While it is difficult for any stock to compete with Nvidia’s compound annual growth rate, or CAGR, of 69% over the past decade, he said, Progressive’s 25%-26% CAGR puts it in the top quintile of S&P 500 stocks of $100 billion or greater value.

But its beta—a measure of volatility, relative to an index—of 0.67 also puts it in the lowest quintile in terms of volatility. A beta of 1 means a stock’s price tends to move with the market, while a beta of less than 1 means it tends to be less volatile than the market.

“That daily volatility has only increasingly declined with time, showing a daily trading beta of just 0.21 over the past year,” the note said. “Were it not for [Eli Lily’s] incredible 148% run over the past year, Progressive would likely hold the crown for the S&P 500’s most efficient stock: most return with least volatility.”
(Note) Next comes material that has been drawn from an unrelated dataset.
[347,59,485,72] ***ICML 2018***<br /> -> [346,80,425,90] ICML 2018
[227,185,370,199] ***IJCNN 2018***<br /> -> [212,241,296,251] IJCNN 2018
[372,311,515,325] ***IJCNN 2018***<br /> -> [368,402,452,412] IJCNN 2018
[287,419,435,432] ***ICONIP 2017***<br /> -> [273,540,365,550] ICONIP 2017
Shanker, who has a Buy rating on the stock, upped his price target to $261.00 from $256.00. Progressive’s shares are currently trading around $188.00.

BofA said the S&P 500 is trading at 18.9 times 2025 consensus earnings per share, while Progressive trades at 17.7 times consensus numbers. Shanker said this is 31% too low and poised to materially rise.

While some believe Progressive’s shares have become too expensive, shares are trading in-line with its historical range on both absolute and relative-to-market multiples, according to BofA. 

The argument that 17.7 times 2025 consensus EPS is too much to pay for a stock such as Progressive is flawed for several reasons, BofA said.